Mongabay.co.id

Kala Temuan Dugaan Pelanggaran Korindo Berulang, Menanti Tindakan Pemerintah

Hutan baru dibabat. Foto dari screenshot video investigasi berbagai organisasi masyarakat sipil pada 2016

 

 

 

 

“Untuk memastikan titik panas itu adalah api, Forensic Architecture menggunakan metode analisis terkini untuk mengumpulkan data bersama rekaman video dari survei udara oleh juru kampanye Greenpeace International pada 2013. Tim menemukan, pola deforestasi dan kebakaran menunjukkan bahwa pembukaan lahan menggunakan api.”

Begitu antara lain hasil temuan investigasi Greenpeace Internasional dan kelompok penelitian di London, Forensic Architecture, di perkebunan sawit Korindo Group di Papua, Indonesia.

Baca juga: Investigasi Ungkap Korindo Babat Hutan Papua dan Malut jadi Sawit, Beragam Masalah Muncul

Hamparan petak-petak perkebunan sawit anak usaha perusahaan milik konglomerat Indonesia-Korea ini telah membakar lahan untuk ekspansi perkebunan sawit.

Untuk menentukan kebakaran disengaja atau tidak dengan aktivitas masyarakat atau terkait perluasan perkebunan, Forensic Architecture pakao citra satelit NASA mencakup waktu lima tahun.

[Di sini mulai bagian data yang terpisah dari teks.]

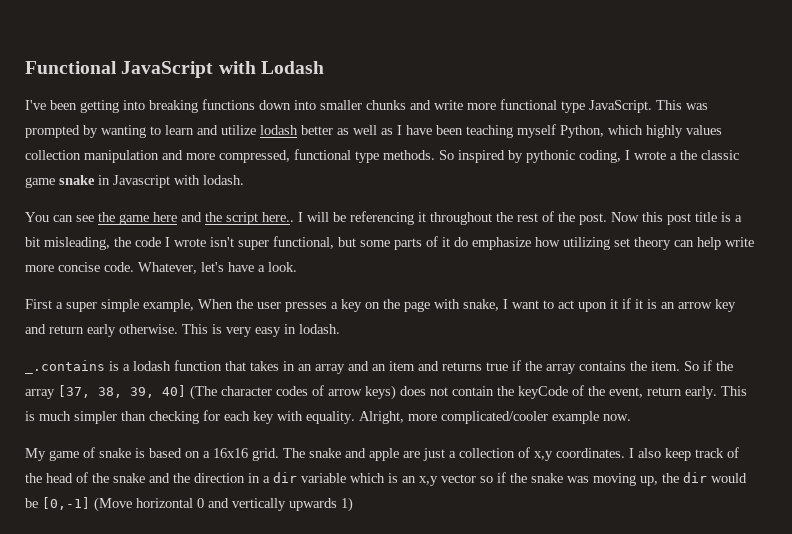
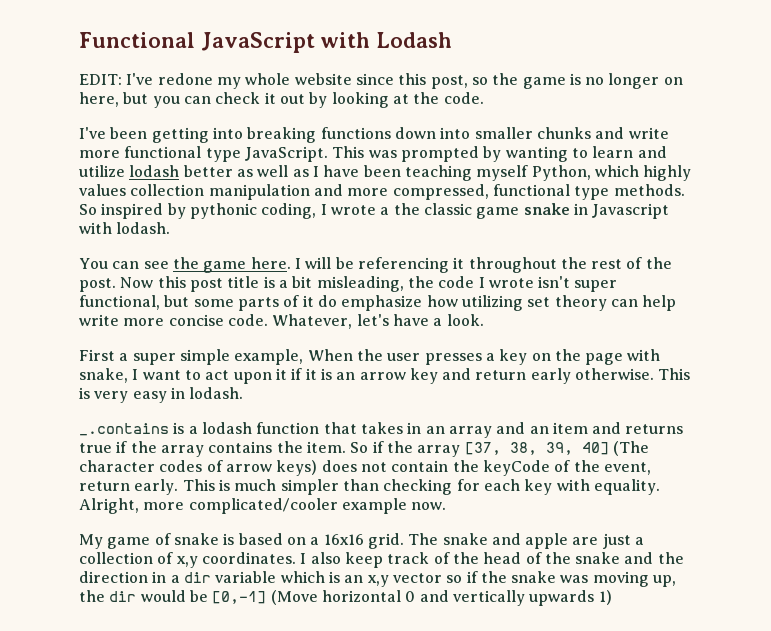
(324, 67) none -> [79,73,683,89] [79,92,484,108] // EDIT: I've redone my whole website since this post, so the game is no longer on here, but you can check it out by looking at the code.
[153,212,294,225] here and the script here.. -> [250,257,291,269] here.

Tujuannya, mengidentifikasi sumber panas dari kebakaran di PT Dongin Prabhawa, anak usaha Korindo di Merauke.

“Jika kebakaran di konsesi Korindo terjadi alami, kerusakan lahan tidak akan teratur,” kata Samaneh Moafy, peneliti senior Forensic Architecture.

Hasil pelacakan mereka, katanya, dari pergerakan deforestasi dan kebakaran dari waktu ke waktu memperlihatkan, jelas terjadi berurutan dengan kebakaran mengikuti arah pembukaan lahan dari barat ke timur. Juga terjadi secara besar-besaran dalam batas konsesi Korindo.

Baca juga: Kasus Kebun Sawit Putuskan Korindo Melanggar, FSC: Harus Evaluasi dan Pulihkan Kerusakan

Sejak 2001, Korindo diduga menghancurkan hutan di Papua sekitar 57.000 hektar, atau seluas Seoul, ibu kota Korea Selatan. Hutan seluas itu berubah jadi kebun sawit.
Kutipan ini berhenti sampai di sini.